Ночью, наконец, приехала группа офицеров во главе с новым начальником комбината "Воркутауголь" и "Речлага" генералом Дегтевым.

 

- 211 -

Они ходили от костра к костру, уговаривая нас вернуться в лагерь и обещая "разобраться во всём". В конце концов уговоры подействовали, но генералу было заявлено, что если завтра вопрос на высшем уровне не будет решён, шахтёры на работу не выйдут. Правда, говорили все вразнобой - кто что вздумает. Он не спорил, поддакивал - главное, чтобы мы ушли в зону лагеря и можно было бы вывести на работу 3-ю смену, а там, гляди, страсти и улягутся. Но генерал ошибся, если так думал, страсти разгорелись с новой силой.

Весь лагерь не спал, зэки столпились у вахты и, не зная что случилось с первой и второй сменами, требовали объяснений. В спешке нас даже не обыскали - сразу же впустили в зону.

Вот здесь то и послышались первые призывы шахтёров, вернувшихся с шахты: "Бастовать, бастовать, наше терпение не беспредельно!" Смею заверить, что ни одного призыва к восстанию, как впоследствии писали некоторые участники этих событий, старавшиеся сделать из мухи слона, я лично не слышал, хотя всё время был в самой гуще всех событий.

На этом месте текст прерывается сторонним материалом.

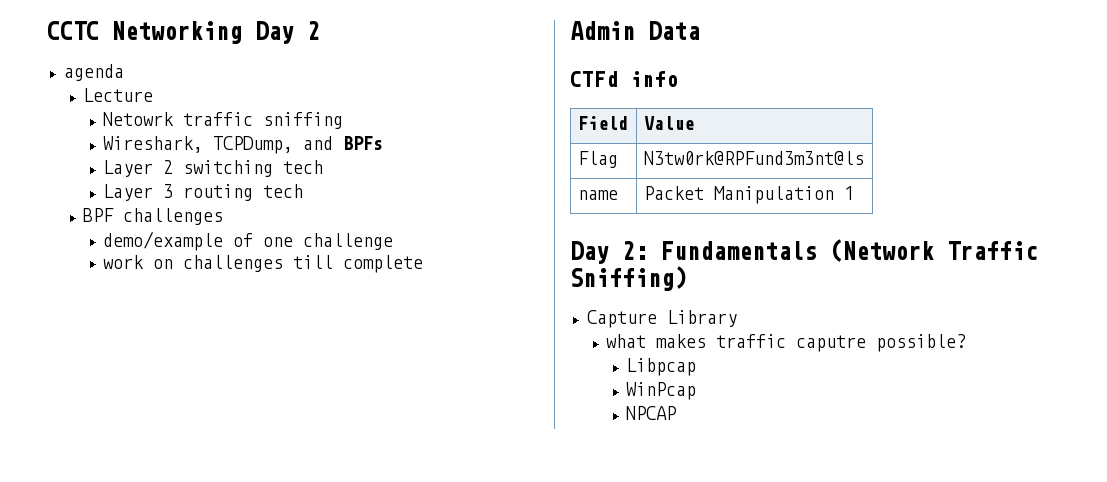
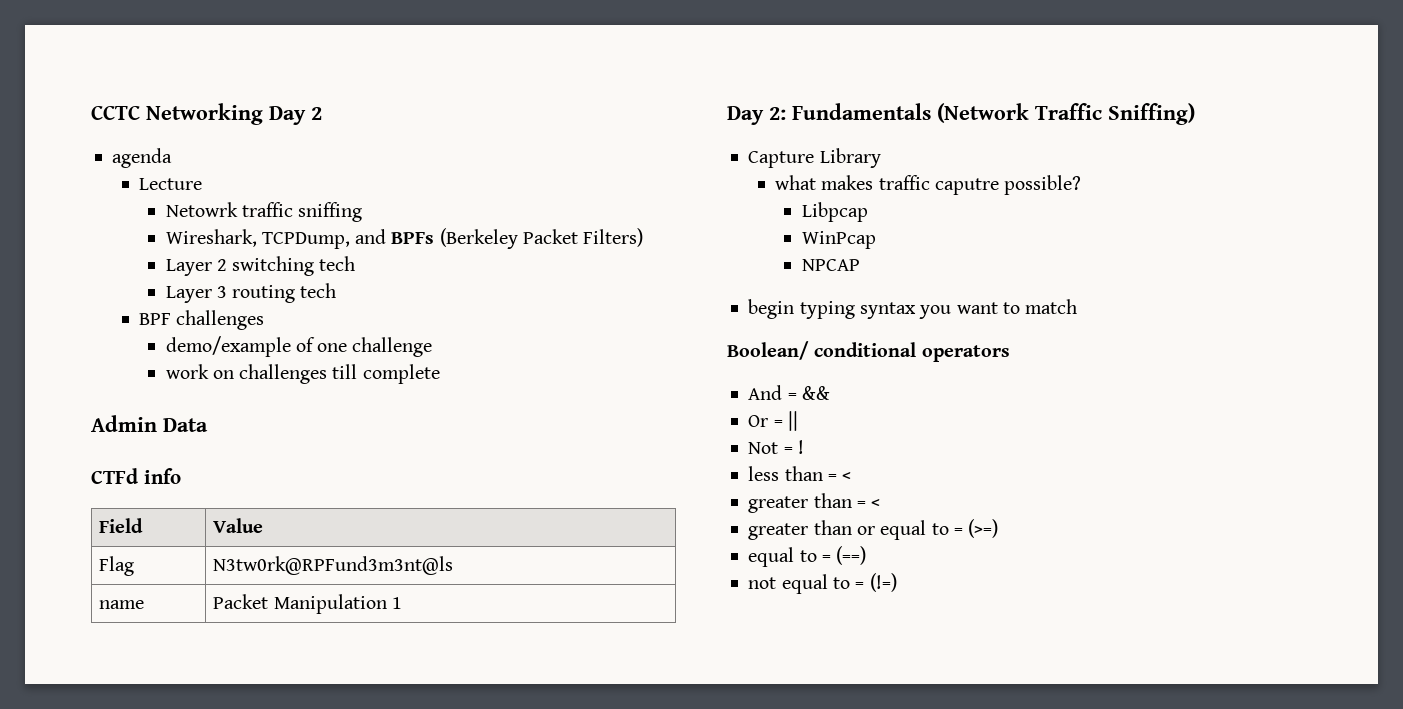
(384, 143) none -> [439,228,644,249] (Berkeley Packet Filters)
(678, 413) none -> [748,299,1078,319] [727,341,1010,362] [748,385,830,400] [748,411,798,431] [748,440,804,454] [748,466,852,481] [748,493,881,513] [748,519,999,540] [748,546,867,567] [748,573,897,594] // begin typing syntax you want to match // Boolean/ conditional operators // And = && // Or = || // Not = ! // less than = < // greater than = < // greater than or equal to = (>=) // equal to = (==) // not equal to = (!=)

Всё произошло совершенно спонтанно, никакой подготовки, никаких планов - просто инцидент с Рабкиным послужил поводом к давно назревавшей вспышке неповиновения из-за резкого ужесточения режима. А уже позже появились более серьёзные требования.

После нескольких часов беспорядочной толчеи и криков, народ стал стекаться в клуб-столовую, где было организовано что-то вроде собрания, на котором решено было избрать руководящий центр: "Комитет действия" из шести человек. Выборы проводились сумбурно, с мест стали выкрикивать фамилии, а то и просто имена. Назвали и меня. Всего в комитет вошло шесть человек: Янушанс, Пицелис, Игорь Доброштан, Василий Закревский, и я, - шестого не помню, он куда-то сразу после выборов исчез. В связи с этим возник даже спор, можно ли без него выбирать председателя? Но пришли к выводу - можно. Выбирали в комитет отнюдь не по национальным признакам - так получилось случайно, а, думается, самых шумливых. Комитет же избрал своим председателем самого горластого из нас, лагерного электромонтёра Игоря Доброштана, который в общем-то наши надежды оправдал, за исключением одного "но".., о котором расскажу позже.

Ещё перед собранием лагерь гудел, стали отыскивать стукачей и бить их, а то и убивать. Многие из них, с более тонким нюхом, моментально кинулись к вахте под защиту охраны. Кинулся туда и некий Костя Айляров, известный всему лагерю стукач и тиран зэков, здоровенный детина, азербайджанец. Мы с Закревским успели огреть его пару раз дубинками, и довольно крепко. Прибавило мне сил для этого подвига воспоминание о том, как он однажды душил меня за горло - не

 

- 212 -

понравился мой взгляд, и если бы не своевременная помощь друзей, то быть бы мне, вероятно, в мире лучшем.

Он таки успел вырваться от нас, но почти до самой вахты мы лупцевали его. Кто-то надавал подзатыльников надзирателю, не успевшему вовремя выскочить за зону, а кто-то раскроил череп хлеборезу-белоруссу. Его труп валялся в луже крови около столовой более суток, пока перепуганные надзиратели, заверенные обещанием зэков не трогать их, осмелились войти в зону и забрать его. Кроме него было убито ещё несколько стукачей, но пострадали и совсем невиновные. Они оказались жертвами или провокаций, или с ними сводили личные счёты другие заключённые.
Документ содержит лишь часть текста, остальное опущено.